Terwijl de gevechten tussen Libanon en Israël escaleren van oorlogvoering van lage tot matige intensiteit, heeft Gallant Libanese burgers bedreigd met de woorden: “Wat we in Gaza kunnen doen, kunnen we ook in Beiroet doen.” Een van de dingen die Israël heeft laten zien dat het opmerkelijk goed doet, is de medische infrastructuur aanvallen. Als er niets verandert, is het niet onredelijk om de dreigementen van Gallant te begrijpen om de ziekenhuizen in Beiroet met de grond gelijk te maken en de Libanese medische staf onder vuur te nemen in een mogelijke toekomstige oorlog.
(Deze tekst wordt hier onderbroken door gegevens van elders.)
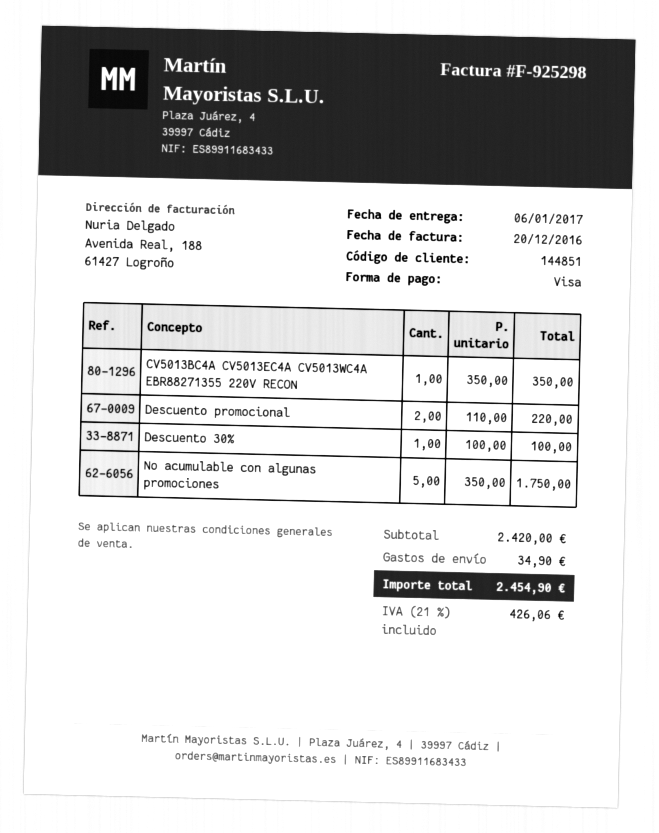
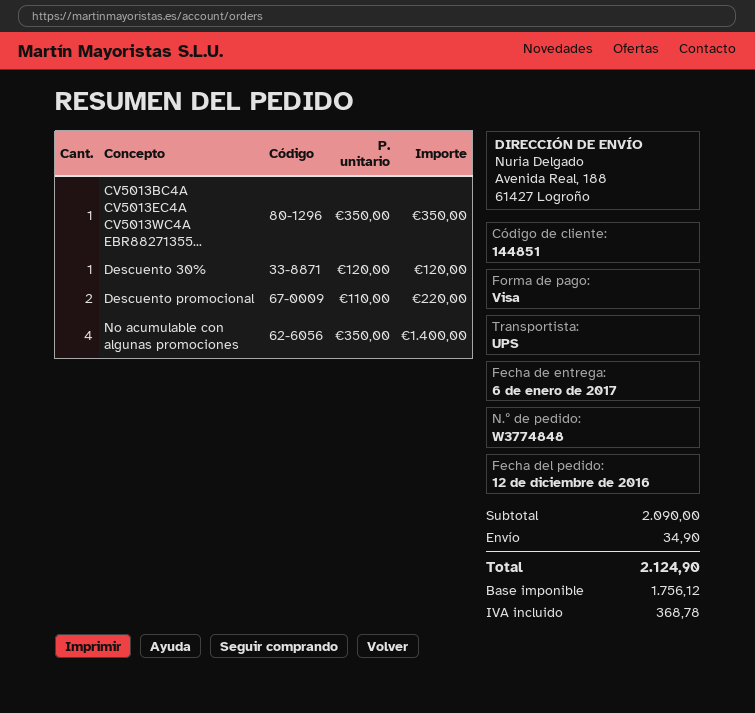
Descuento 30%: 1 x 100.00 = 100.00 -> 1 x 120.00 = 120.00
No acumulable con algunas promociones: 5 x 350.00 = 1750.00 -> 4 x 350.00 = 1400.00
subtotal: 2420.00 -> 2090.00
tax: 426.06 -> 368.78
total: 2454.90 -> 2124.90

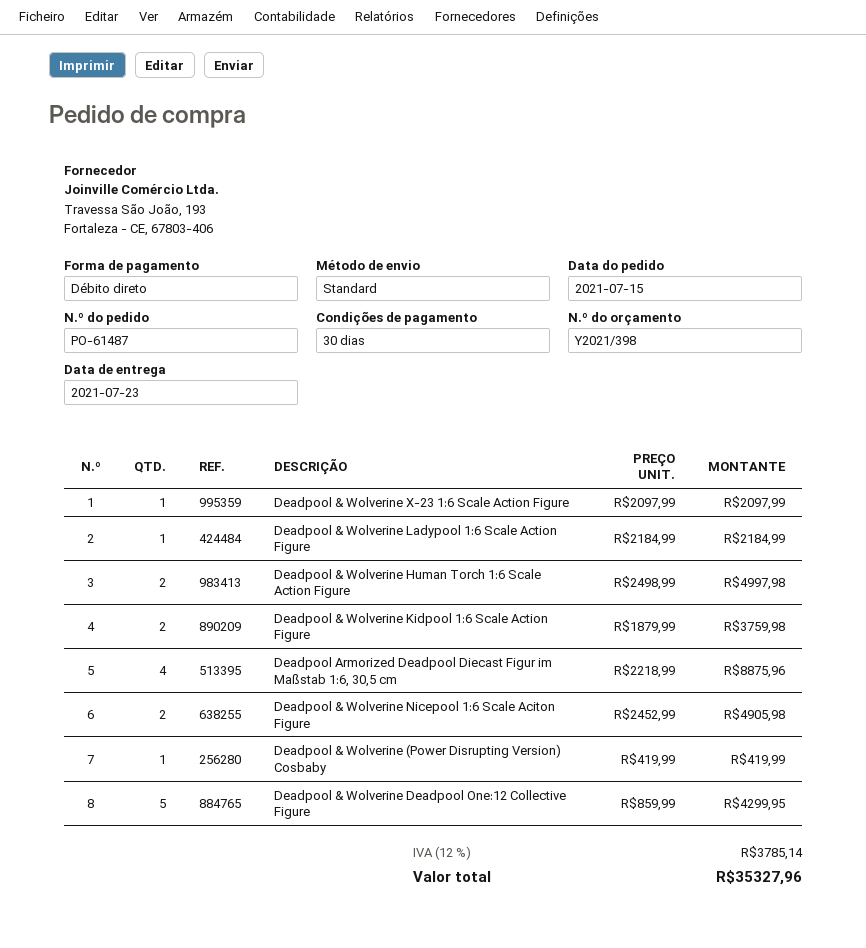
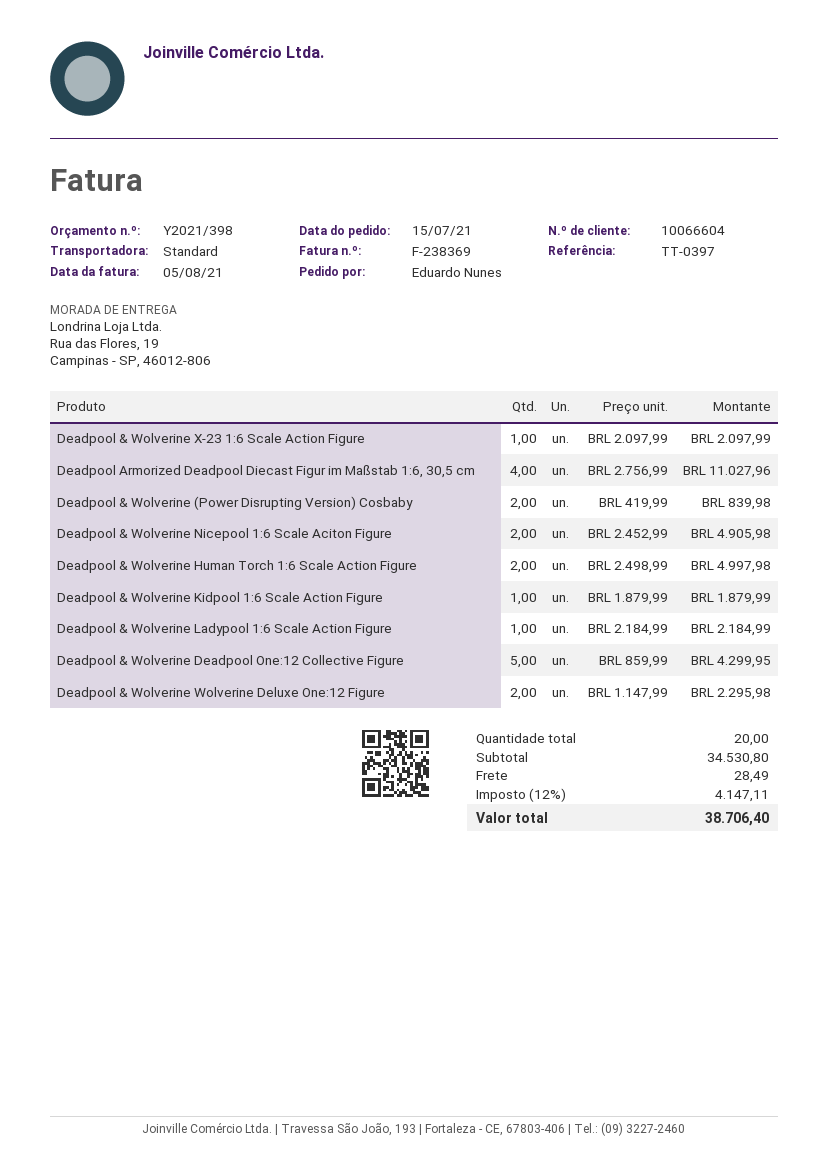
Deadpool & Wolverine Kidpool 1:6 Scale Action Figure: 2 x 1879.99 = 3759.98 -> 1 x 1879.99 = 1879.99
Deadpool Armorized Deadpool Diecast Figur im Maßstab 1:6, 30,5 cm: 4 x 2218.99 = 8875.96 -> 4 x 2756.99 = 11027.96
Deadpool & Wolverine (Power Disrupting Version) Cosbaby: 1 x 419.99 = 419.99 -> 2 x 419.99 = 839.98
Deadpool & Wolverine Wolverine Deluxe One:12 Figure: none -> 2 x 1147.99 = 2295.98
shipping: none -> 28.49
tax: 12% = 3785.14 -> 12% = 4147.11
total: 35327.96 -> 38706.40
Dr. Ghassan Abu-Sittah, een Brits-Palestijnse plastisch en reconstructief chirurg die zich vrijwillig aanmeldde in Gaza aan het begin van de Israëlische aanval, heeft gezegd dat de volgende oorlog, niet alleen in Gaza, of zelfs in het Midden-Oosten, zal beginnen waar deze oorlog zal plaatsvinden. loopt af.
De aanvallen op de Palestijnse medische infrastructuur zijn niet meer ‘schokkend’, als we de schok beoordelen in verhouding tot de verontwaardiging van de reguliere media. Bij het beschrijven van de aanvallen op de medische infrastructuur en het personeel van Gaza houden de media doorgaans geen rekening met de mogelijkheid, zoals ze weten te doen met Russische luchtaanvallen, dat dit aanvallen zijn op ziekenhuizen, ambulances en artsen als zodanig – dat het voorwendsel van een “jacht op Hamas” is eenvoudigweg dat.
Het is duidelijk genoeg voor degenen die bereid zijn het te zien; Zo zijn Israëlische aanvallen op de gezondheidsinfrastructuur in Gaza voldoende systematisch om een prominente rol te spelen als bewijs voor een plausibele genocide in de Zuid-Afrikaanse zaak voor het Internationaal Gerechtshof.
Er is een gevaarlijk precedent geschapen dat niet veel goeds voorspelt voor de toekomst van de moderne oorlogsvoering, vooral in dienst van het imperium.
Een keerpunt wordt een precedent als we, in plaats van te blijven draaien, doorgaan. We bevinden ons in een nieuwe wereld, een wereld die oneindig veel wreder is. Wat zijn de rode lijnen? Wanneer zeggen we ‘genoeg’? Of beter gezegd: wat kunnen we anders doen, zodat de definitie van ‘nooit meer’ uit de handen komt van de mensen die erop aandringen dat het nog maar een keer gebeurt, maar dan nog erger?
Een Palestijnse psychiater in Gaza, Dr. Mustafa El-Masri, tweette op 6 februari:
Dit klinkt misschien repetitief, maar ik hoop dat je er nooit aan zult wennen: de [Israëlische] aanval op medische voorzieningen gaat door. Gedwongen evacuatie van het Al-Amal-ziekenhuis in Khanyounis [sic]. Sommige artsen konden niet weggaan en je weet wat er daarna zal gebeuren.
Ik hoop dat je er nooit aan zult wennen.